> **Task to carry out**
Copy each line below exactly.

> **Records shown**
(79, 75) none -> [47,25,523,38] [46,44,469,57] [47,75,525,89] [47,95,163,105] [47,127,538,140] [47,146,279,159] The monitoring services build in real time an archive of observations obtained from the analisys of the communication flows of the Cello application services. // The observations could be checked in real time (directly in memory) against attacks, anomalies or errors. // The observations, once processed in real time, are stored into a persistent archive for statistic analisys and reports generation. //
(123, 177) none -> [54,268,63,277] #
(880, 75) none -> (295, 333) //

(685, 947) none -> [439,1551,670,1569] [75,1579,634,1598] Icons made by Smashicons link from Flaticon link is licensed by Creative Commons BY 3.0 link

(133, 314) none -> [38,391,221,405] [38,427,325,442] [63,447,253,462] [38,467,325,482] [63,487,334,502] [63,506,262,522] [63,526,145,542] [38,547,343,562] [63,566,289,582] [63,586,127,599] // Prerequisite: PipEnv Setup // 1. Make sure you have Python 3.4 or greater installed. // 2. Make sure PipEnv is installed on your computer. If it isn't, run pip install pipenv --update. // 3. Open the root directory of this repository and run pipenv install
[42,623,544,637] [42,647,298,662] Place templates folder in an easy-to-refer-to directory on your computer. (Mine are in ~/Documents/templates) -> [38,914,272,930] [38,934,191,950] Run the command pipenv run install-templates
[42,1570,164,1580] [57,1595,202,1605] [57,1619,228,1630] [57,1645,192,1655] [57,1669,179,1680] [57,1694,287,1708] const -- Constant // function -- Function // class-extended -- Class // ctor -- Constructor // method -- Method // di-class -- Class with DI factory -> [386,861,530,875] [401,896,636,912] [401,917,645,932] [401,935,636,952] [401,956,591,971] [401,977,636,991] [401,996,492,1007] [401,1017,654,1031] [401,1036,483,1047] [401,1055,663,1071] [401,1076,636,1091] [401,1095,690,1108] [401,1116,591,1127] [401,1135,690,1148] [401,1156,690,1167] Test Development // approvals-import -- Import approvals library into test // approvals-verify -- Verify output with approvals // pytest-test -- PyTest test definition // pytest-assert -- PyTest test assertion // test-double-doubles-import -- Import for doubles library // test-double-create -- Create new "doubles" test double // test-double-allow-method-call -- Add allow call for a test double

> **Output**
(79, 75) none -> [47,25,523,38] [46,44,469,57] [47,75,525,89] [47,95,163,105] [47,127,538,140] [47,146,279,159] The monitoring services build in real time an archive of observations obtained from the analisys of the communication flows of the Cello application services. // The observations could be checked in real time (directly in memory) against attacks, anomalies or errors. // The observations, once processed in real time, are stored into a persistent archive for statistic analisys and reports generation. //
(123, 177) none -> [54,268,63,277] #
(880, 75) none -> (295, 333) //

(685, 947) none -> [439,1551,670,1569] [75,1579,634,1598] Icons made by Smashicons link from Flaticon link is licensed by Creative Commons BY 3.0 link

(133, 314) none -> [38,391,221,405] [38,427,325,442] [63,447,253,462] [38,467,325,482] [63,487,334,502] [63,506,262,522] [63,526,145,542] [38,547,343,562] [63,566,289,582] [63,586,127,599] // Prerequisite: PipEnv Setup // 1. Make sure you have Python 3.4 or greater installed. // 2. Make sure PipEnv is installed on your computer. If it isn't, run pip install pipenv --update. // 3. Open the root directory of this repository and run pipenv install
[42,623,544,637] [42,647,298,662] Place templates folder in an easy-to-refer-to directory on your computer. (Mine are in ~/Documents/templates) -> [38,914,272,930] [38,934,191,950] Run the command pipenv run install-templates
[42,1570,164,1580] [57,1595,202,1605] [57,1619,228,1630] [57,1645,192,1655] [57,1669,179,1680] [57,1694,287,1708] const -- Constant // function -- Function // class-extended -- Class // ctor -- Constructor // method -- Method // di-class -- Class with DI factory -> [386,861,530,875] [401,896,636,912] [401,917,645,932] [401,935,636,952] [401,956,591,971] [401,977,636,991] [401,996,492,1007] [401,1017,654,1031] [401,1036,483,1047] [401,1055,663,1071] [401,1076,636,1091] [401,1095,690,1108] [401,1116,591,1127] [401,1135,690,1148] [401,1156,690,1167] Test Development // approvals-import -- Import approvals library into test // approvals-verify -- Verify output with approvals // pytest-test -- PyTest test definition // pytest-assert -- PyTest test assertion // test-double-doubles-import -- Import for doubles library // test-double-create -- Create new "doubles" test double // test-double-allow-method-call -- Add allow call for a test double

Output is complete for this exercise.